• [Extracted entries]:
=== Section Start ===

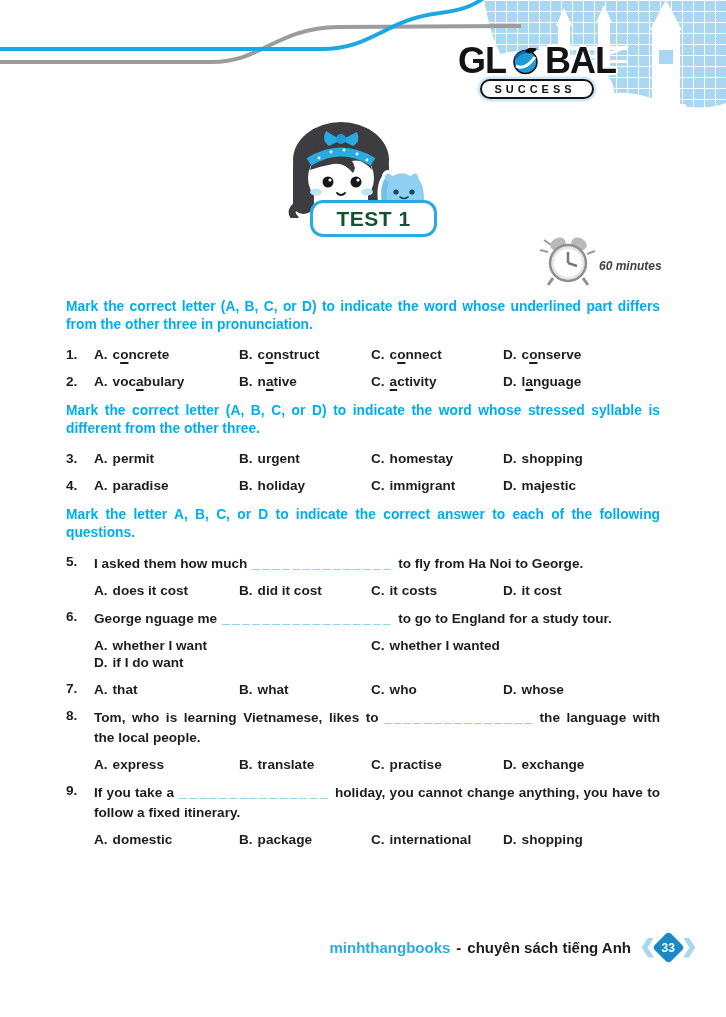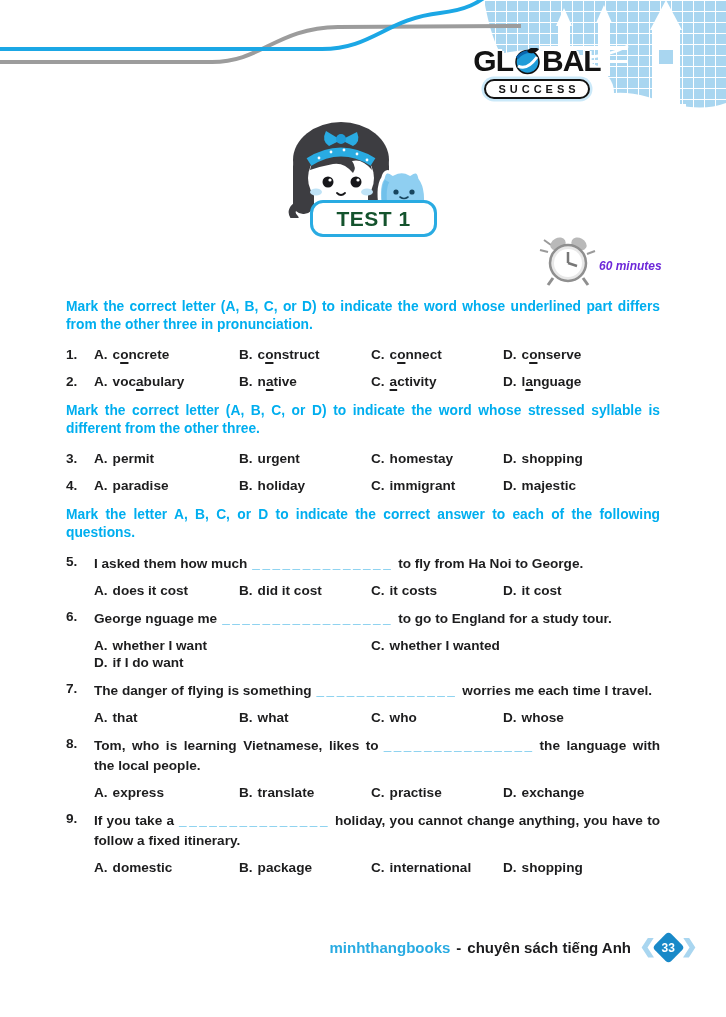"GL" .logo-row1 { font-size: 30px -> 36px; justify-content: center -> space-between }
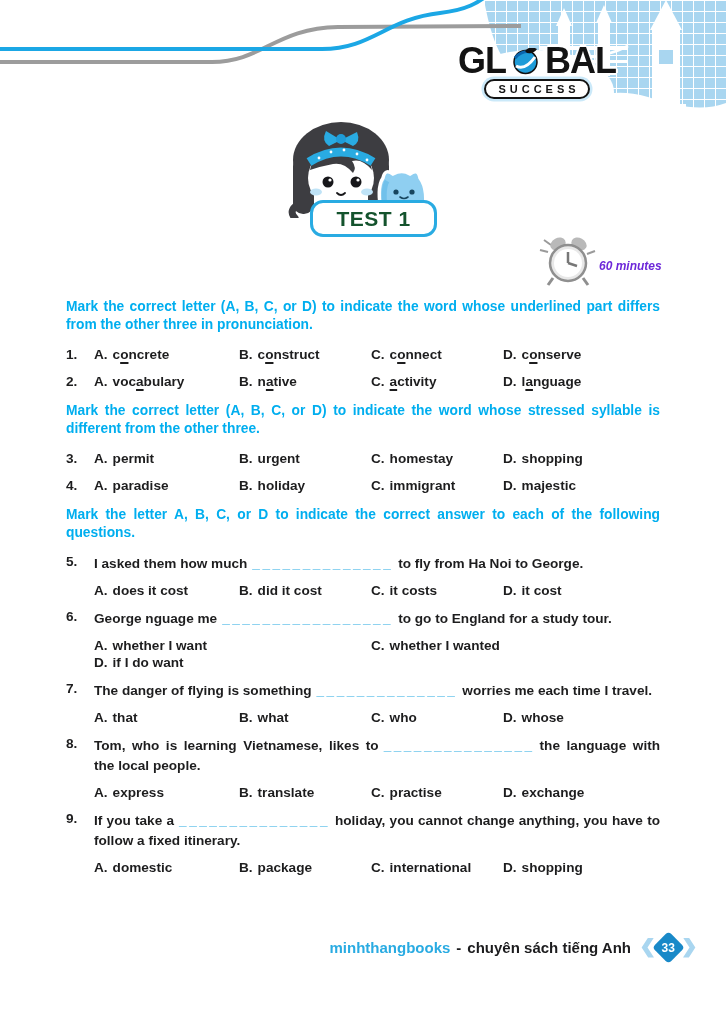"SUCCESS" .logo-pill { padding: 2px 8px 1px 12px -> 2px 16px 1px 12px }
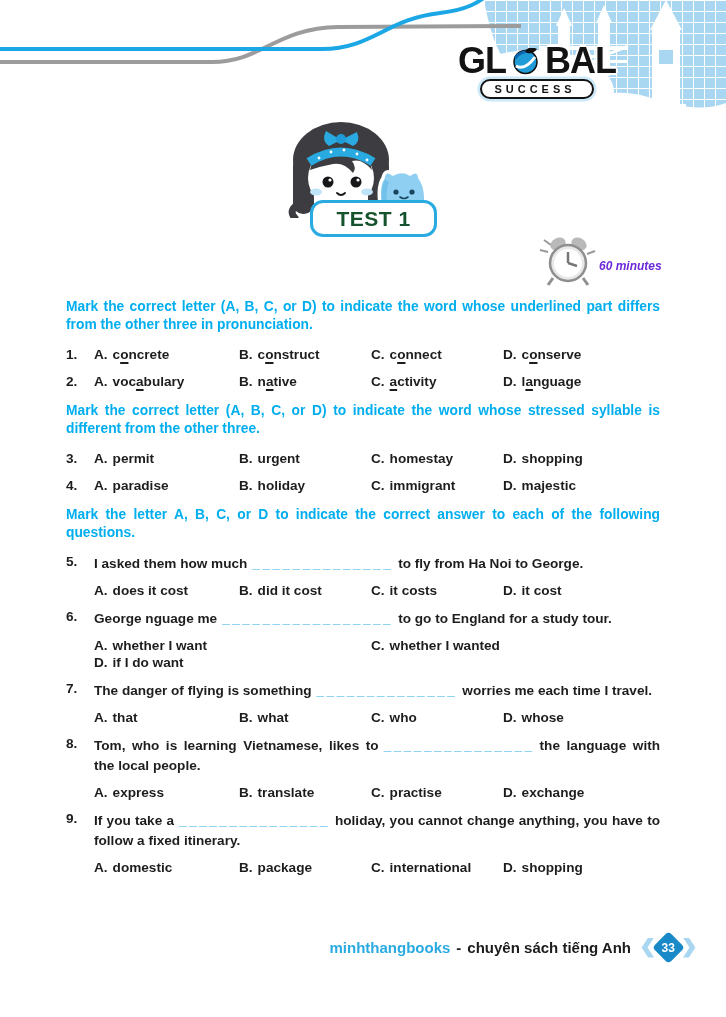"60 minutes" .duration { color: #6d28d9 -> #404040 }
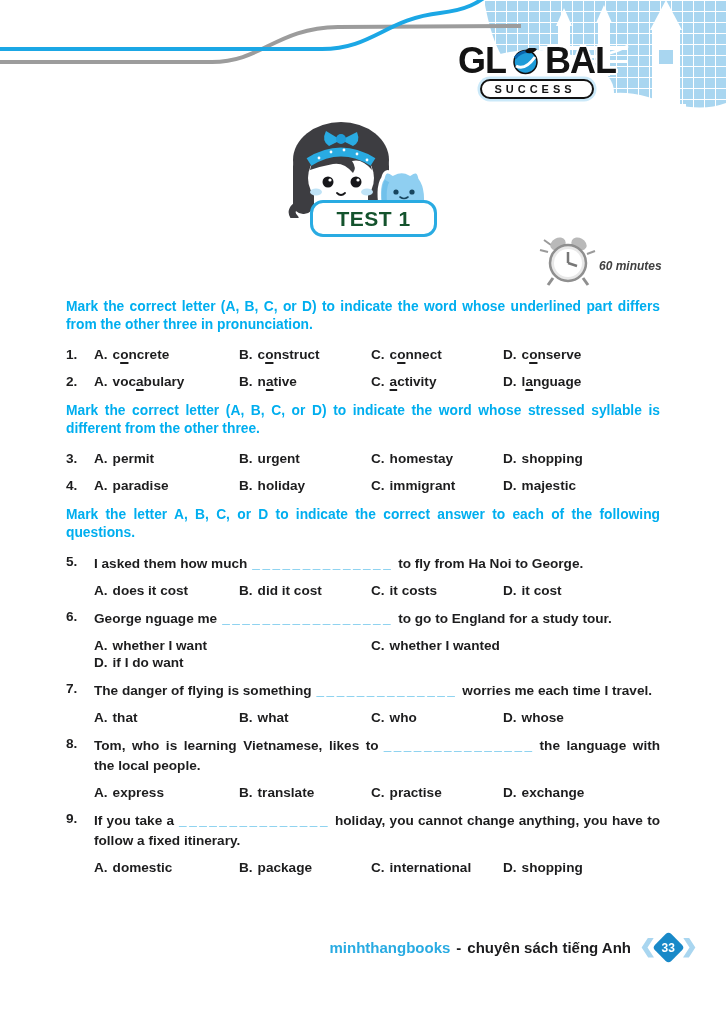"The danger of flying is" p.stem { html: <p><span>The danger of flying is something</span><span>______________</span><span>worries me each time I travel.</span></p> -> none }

=== Section End ===
=== Section Start ===

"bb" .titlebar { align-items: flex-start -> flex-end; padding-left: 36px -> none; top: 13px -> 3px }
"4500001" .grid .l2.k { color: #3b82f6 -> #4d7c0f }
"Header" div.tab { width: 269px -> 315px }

=== Section End ===
=== Section Start ===

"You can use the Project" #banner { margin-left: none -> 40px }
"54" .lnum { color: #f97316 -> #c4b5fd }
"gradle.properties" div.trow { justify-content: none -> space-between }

=== Section End ===

• [Exercise instructions]:
Pick out the lines above that hold the string "left" and show them.

• [Result of this task]:
"bb" .titlebar { align-items: flex-start -> flex-end; padding-left: 36px -> none; top: 13px -> 3px }
"You can use the Project" #banner { margin-left: none -> 40px }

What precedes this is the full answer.